Abstract

BY the end of the century the capacity of the present public water supply system will be between 2000 and 2500 million gallons per day (m.g.d.) short of conservatively estimated water requirements. A minimum investment of approximately /iooom. will be needed to provide sufficient capacity to meet the shortfall. In planning the increase, however, more than financial considerations are involved. If the deficit were to be met by conventional catchment schemes, between 50 and 70 new reservoirs would need to be constructed, a high proportion of which would inevitably have to be sited in national parks or similar high amenity areas.' The public resistance to the Ullswater and Windermere schemes of Manchester Corporation and to the Cow Green and Forndale schemes indicates that a programme ten to twelve times larger could only be achieved at the expense of a great deal of social and environmental upheaval.

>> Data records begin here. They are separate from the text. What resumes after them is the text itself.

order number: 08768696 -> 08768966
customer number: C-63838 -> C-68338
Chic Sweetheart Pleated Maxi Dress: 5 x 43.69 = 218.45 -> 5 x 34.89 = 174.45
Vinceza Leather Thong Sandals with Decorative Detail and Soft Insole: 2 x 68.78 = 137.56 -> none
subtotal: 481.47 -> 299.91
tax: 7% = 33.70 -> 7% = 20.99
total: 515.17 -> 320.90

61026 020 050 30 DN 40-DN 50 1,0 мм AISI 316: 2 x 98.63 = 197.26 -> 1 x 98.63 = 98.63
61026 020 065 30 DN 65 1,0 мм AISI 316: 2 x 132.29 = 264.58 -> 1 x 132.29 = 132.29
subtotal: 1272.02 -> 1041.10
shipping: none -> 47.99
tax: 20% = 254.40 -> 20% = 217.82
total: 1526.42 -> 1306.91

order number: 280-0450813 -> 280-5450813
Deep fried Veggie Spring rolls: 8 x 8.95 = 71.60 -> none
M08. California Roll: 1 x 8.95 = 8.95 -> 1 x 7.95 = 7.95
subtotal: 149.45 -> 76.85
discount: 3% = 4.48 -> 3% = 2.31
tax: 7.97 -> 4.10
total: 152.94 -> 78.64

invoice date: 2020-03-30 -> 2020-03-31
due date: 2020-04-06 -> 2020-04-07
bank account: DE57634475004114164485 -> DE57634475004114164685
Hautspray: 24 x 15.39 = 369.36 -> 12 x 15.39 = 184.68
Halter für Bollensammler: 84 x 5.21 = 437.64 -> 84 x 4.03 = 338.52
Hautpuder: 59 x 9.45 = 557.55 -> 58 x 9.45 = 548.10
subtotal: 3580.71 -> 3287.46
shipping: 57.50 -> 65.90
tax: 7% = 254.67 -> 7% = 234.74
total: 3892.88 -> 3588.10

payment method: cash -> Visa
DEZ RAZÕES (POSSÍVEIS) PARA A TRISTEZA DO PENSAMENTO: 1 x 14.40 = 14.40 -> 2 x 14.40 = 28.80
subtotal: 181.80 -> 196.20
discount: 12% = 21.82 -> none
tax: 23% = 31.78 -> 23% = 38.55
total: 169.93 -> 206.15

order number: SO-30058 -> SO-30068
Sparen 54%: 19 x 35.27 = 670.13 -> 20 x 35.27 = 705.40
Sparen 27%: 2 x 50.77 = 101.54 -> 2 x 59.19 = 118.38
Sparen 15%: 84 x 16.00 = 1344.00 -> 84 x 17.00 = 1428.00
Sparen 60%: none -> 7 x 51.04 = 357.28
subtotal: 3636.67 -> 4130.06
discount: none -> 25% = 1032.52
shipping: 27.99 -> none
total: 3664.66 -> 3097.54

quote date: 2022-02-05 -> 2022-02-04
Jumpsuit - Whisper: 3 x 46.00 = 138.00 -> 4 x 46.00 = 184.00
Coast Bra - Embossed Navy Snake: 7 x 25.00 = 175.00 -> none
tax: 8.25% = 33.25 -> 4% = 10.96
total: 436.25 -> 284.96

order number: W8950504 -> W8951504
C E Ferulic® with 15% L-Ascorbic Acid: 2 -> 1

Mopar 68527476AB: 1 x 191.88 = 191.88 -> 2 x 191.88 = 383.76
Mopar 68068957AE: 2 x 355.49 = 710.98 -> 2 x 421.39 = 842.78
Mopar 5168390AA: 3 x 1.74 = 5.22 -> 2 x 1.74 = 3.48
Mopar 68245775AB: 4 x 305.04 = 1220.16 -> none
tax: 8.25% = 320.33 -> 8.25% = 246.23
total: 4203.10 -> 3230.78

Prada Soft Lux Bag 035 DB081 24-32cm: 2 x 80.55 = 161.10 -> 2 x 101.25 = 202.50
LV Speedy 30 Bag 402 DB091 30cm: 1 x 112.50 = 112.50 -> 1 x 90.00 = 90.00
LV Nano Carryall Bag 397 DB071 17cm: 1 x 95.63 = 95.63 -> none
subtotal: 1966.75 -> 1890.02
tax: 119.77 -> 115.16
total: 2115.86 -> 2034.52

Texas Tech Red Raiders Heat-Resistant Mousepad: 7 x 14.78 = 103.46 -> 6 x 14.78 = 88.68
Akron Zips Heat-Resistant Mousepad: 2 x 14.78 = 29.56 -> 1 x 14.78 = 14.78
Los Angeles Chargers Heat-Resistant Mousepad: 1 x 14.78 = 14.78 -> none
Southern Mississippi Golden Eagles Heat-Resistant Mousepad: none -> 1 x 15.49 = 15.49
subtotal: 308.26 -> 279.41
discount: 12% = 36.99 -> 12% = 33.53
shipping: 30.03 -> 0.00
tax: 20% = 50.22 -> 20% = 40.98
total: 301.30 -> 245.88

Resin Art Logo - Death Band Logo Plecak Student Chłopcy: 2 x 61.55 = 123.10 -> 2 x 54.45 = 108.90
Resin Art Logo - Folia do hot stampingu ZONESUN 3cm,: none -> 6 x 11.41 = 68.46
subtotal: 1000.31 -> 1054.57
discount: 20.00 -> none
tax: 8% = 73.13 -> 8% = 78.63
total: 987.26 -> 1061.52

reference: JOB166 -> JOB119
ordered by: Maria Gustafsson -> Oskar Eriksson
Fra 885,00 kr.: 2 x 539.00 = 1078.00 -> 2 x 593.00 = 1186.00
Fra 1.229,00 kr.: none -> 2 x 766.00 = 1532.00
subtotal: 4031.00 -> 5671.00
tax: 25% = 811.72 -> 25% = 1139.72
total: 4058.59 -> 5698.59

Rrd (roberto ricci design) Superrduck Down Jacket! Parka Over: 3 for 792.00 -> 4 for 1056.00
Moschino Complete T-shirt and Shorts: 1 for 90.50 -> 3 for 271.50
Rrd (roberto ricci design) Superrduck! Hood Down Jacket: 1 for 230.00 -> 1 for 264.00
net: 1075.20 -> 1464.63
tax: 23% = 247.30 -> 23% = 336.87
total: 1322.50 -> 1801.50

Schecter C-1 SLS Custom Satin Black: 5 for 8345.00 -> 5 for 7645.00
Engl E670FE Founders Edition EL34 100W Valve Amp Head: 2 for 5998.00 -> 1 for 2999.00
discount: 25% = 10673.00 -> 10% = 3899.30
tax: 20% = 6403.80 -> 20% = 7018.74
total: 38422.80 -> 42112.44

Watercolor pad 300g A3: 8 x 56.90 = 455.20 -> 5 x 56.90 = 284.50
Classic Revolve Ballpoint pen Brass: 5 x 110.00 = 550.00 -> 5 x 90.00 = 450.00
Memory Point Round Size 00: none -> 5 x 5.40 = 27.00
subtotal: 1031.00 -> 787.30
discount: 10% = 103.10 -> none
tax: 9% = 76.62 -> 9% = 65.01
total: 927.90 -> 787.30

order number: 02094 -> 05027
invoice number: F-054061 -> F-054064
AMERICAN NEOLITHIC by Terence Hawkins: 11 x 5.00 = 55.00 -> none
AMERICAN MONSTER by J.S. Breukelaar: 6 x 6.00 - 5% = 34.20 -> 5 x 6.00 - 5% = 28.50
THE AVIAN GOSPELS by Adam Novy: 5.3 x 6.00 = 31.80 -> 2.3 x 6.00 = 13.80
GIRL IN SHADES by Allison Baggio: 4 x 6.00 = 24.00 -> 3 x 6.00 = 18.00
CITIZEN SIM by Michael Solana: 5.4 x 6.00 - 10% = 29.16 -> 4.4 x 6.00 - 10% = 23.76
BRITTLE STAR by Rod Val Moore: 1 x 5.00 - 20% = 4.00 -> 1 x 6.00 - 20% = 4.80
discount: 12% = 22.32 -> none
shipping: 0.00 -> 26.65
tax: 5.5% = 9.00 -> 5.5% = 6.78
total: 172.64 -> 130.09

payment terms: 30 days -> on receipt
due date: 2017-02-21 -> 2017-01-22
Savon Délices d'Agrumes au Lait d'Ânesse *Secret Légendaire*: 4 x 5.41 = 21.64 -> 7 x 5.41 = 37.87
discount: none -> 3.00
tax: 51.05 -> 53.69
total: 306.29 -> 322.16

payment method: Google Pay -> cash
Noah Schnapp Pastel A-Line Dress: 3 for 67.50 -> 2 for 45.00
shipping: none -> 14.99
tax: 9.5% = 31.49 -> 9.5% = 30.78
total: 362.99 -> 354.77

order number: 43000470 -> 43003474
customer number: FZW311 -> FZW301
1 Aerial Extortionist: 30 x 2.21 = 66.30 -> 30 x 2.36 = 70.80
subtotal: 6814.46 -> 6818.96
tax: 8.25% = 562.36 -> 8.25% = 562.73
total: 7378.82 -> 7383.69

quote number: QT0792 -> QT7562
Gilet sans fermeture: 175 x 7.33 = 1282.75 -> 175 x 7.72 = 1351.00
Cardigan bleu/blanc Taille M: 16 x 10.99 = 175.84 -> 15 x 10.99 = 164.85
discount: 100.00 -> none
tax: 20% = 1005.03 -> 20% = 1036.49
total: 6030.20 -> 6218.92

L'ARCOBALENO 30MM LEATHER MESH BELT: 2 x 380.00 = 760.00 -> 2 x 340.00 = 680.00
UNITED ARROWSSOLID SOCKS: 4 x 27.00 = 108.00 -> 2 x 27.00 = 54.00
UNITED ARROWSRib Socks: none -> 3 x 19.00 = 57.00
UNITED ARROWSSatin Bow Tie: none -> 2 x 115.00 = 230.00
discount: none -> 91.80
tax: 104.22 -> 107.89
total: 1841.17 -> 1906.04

Even so it is obvious that water resources to support an improved standard of living for an expanding population must be forthcoming, even where this involves the imposition of some social costs on the community. At the same time it is equally necessary that social as well as financial costs should be reflected in the choice of investment made. This is particularly true at the present time when a number of schemes with widely differing specifications are available to meet given economic requirements. Whereas the social losses brought about by damming one valley rather than another are broadly similar, allowing a choice between them to be made on strictly financial grounds, the social costs and benefits of conventional conservation schemes, barrages schemes and nuclear desalination are so disparate that they must necessarily receive explicit attention in investment planning.